Published by Artemis Mindrinou on January 2nd, 2008 in Travel & Nature.

Waste i the seaDespite the ban in 1994, radioactive depositions still reach the seas. In french pipes of nuclear facilities Greenpeace’s divers found the waters to have 17.000.000 times more intense radioactivity than clean waters. In Norway, crabs and seaweeds have been polluted by the radioactive substance technetium. Scientists found it comes from old british facilities for nuclear fuels. However, american geologists are thinking of burying under the seabed radioactive materials.

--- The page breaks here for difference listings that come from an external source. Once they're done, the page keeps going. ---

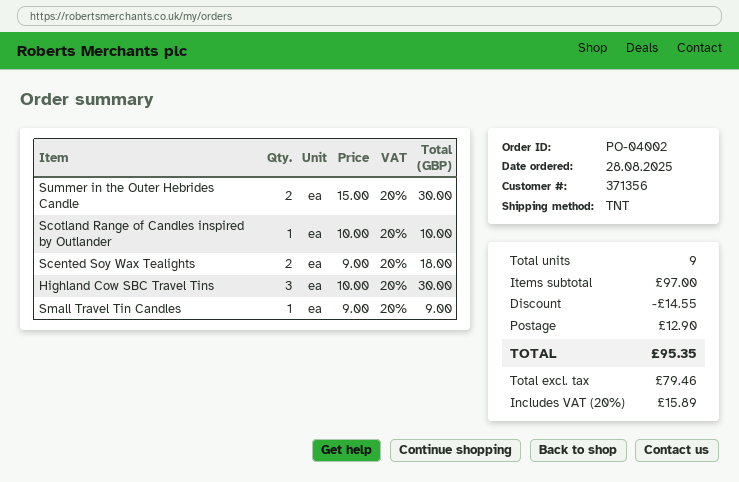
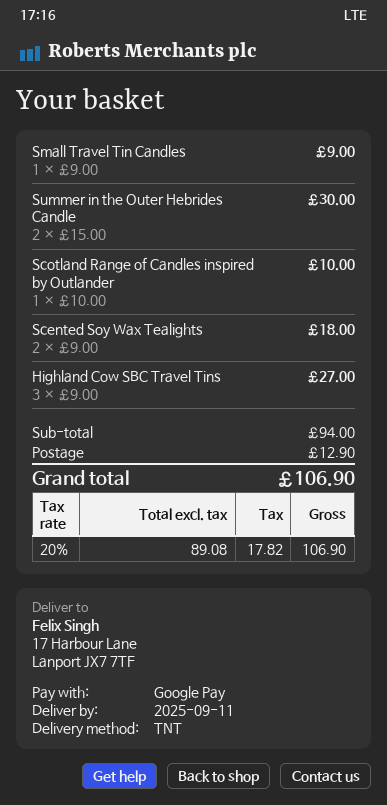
Highland Cow SBC Travel Tins: 3 x 10.00 = 30.00 -> 3 x 9.00 = 27.00
subtotal: 97.00 -> 94.00
discount: 14.55 -> none
net: 79.46 -> 89.08
tax: 20% = 15.89 -> 20% = 17.82
total: 95.35 -> 106.90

Since 1959 enormous quantities of radioactive waste have been thrown into the Arctic Ocean, including nuclear reactors, while another million of chemical weapons decay onto the sea floor in 400-4500 metres depth. Moreover, Spain has stored 100.000 barrels containing slight radiocative waste, from scientific laboratories. Plutonium from the nuclear trials is detected in the southern seas of the Atlantic ocean. Britain has recorded 57.435 shipwrecks, including nuclear submarines.

The highly dangerous poison DDT harms the marine organisms more than the others, and thanks to the marine currents it is transfered to all seas, affecting every organism. PBDE, a substance used for computer and television construction, has been detected in whales’ fat!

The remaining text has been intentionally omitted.